What the task asks:
Only the lines below, from the one with "[532,272,681,293] [532,315,837,336] [532,340,588,359]" through the one with "2020, ICHPS Conference)", are to be written out, exactly.

Material provided:
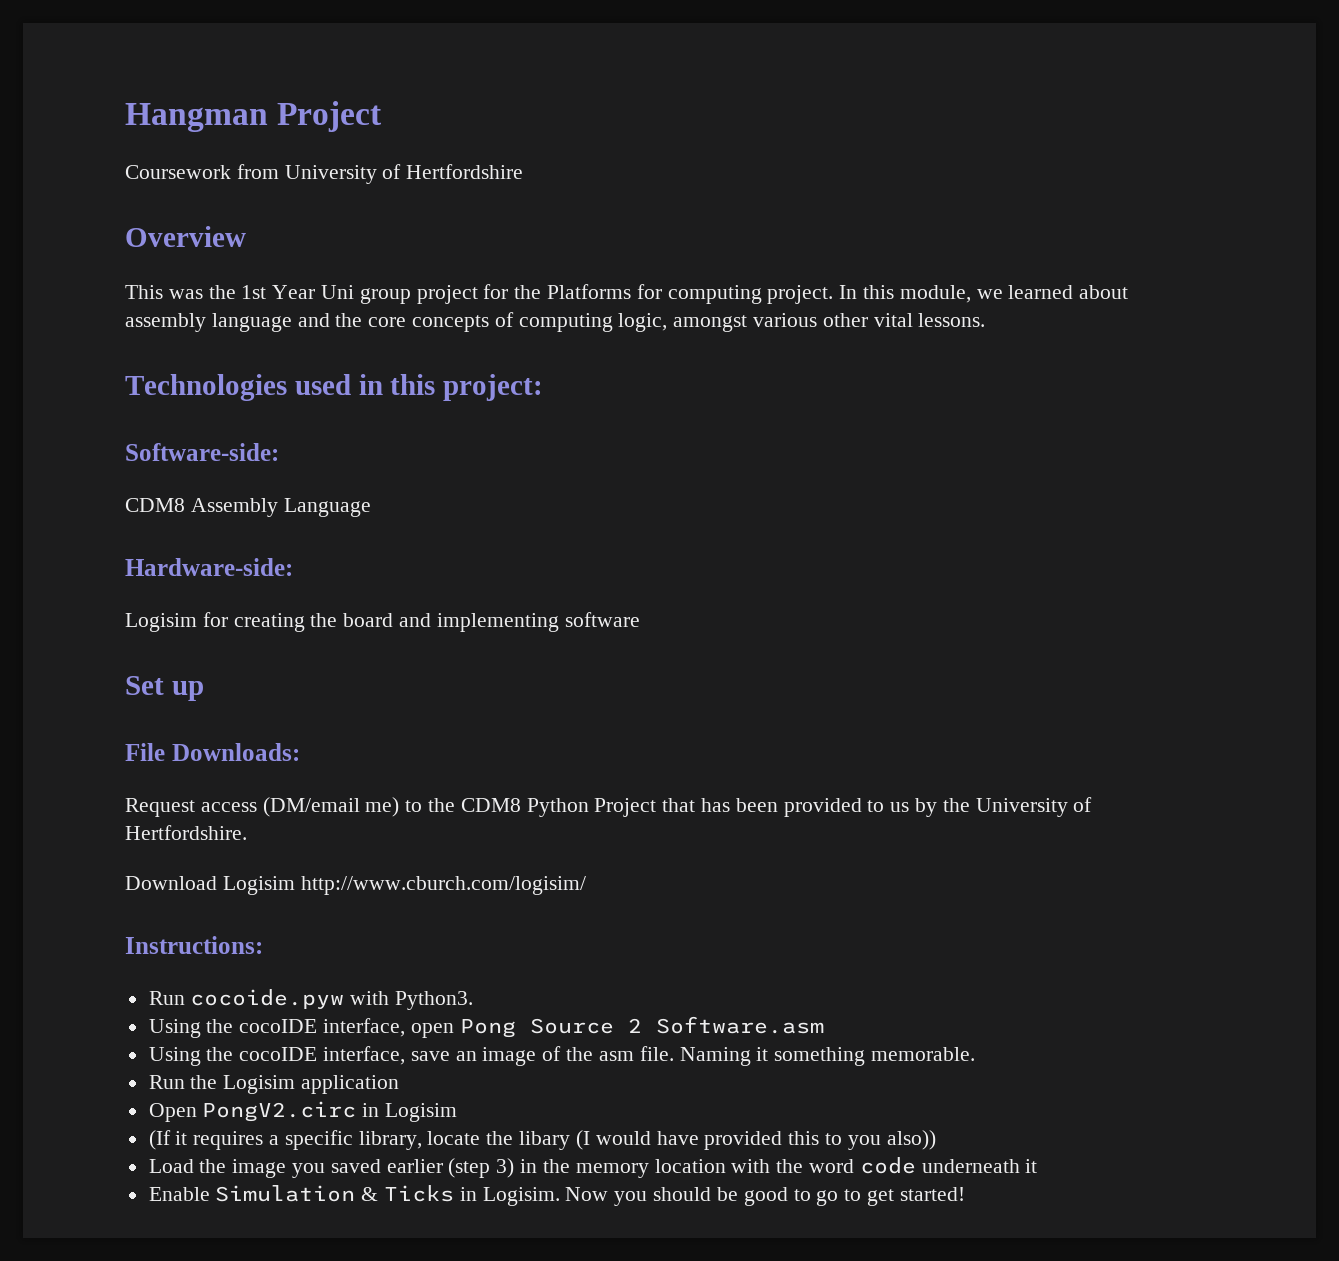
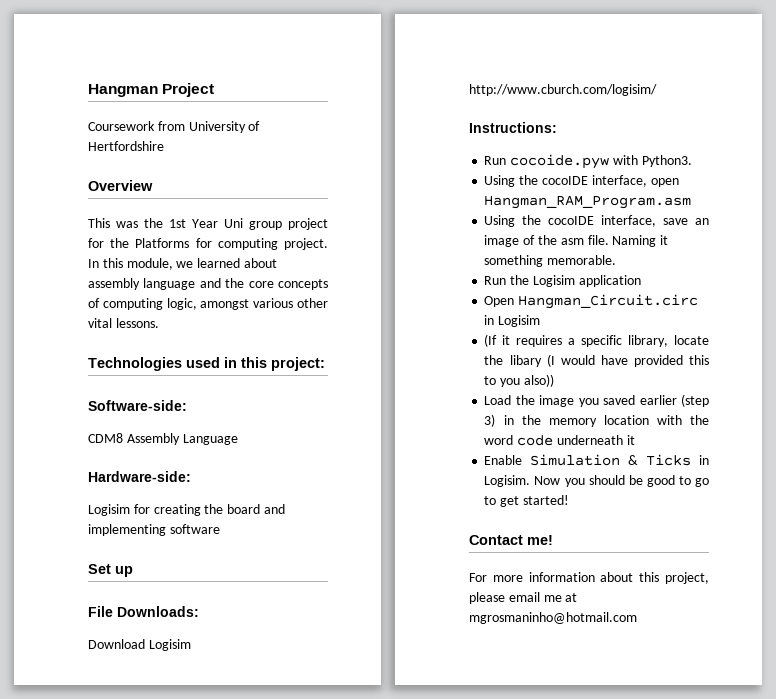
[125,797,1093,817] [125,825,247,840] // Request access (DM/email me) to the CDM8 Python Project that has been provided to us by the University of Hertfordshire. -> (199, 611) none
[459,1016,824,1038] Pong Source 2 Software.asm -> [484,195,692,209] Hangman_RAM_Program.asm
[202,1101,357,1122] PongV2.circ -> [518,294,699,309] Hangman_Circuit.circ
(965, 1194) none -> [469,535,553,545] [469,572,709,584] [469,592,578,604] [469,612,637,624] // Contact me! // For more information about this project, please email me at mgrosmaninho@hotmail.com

* * *

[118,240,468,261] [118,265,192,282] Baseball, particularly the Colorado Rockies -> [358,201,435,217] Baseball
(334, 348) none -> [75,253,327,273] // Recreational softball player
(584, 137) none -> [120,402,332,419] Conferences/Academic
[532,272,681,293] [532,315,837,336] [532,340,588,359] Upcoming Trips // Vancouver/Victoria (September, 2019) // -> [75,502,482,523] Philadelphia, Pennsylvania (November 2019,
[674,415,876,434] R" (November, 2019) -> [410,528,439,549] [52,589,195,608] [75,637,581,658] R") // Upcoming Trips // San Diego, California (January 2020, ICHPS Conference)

Result of the exercise:
[532,272,681,293] [532,315,837,336] [532,340,588,359] Upcoming Trips // Vancouver/Victoria (September, 2019) // -> [75,502,482,523] Philadelphia, Pennsylvania (November 2019,
[674,415,876,434] R" (November, 2019) -> [410,528,439,549] [52,589,195,608] [75,637,581,658] R") // Upcoming Trips // San Diego, California (January 2020, ICHPS Conference)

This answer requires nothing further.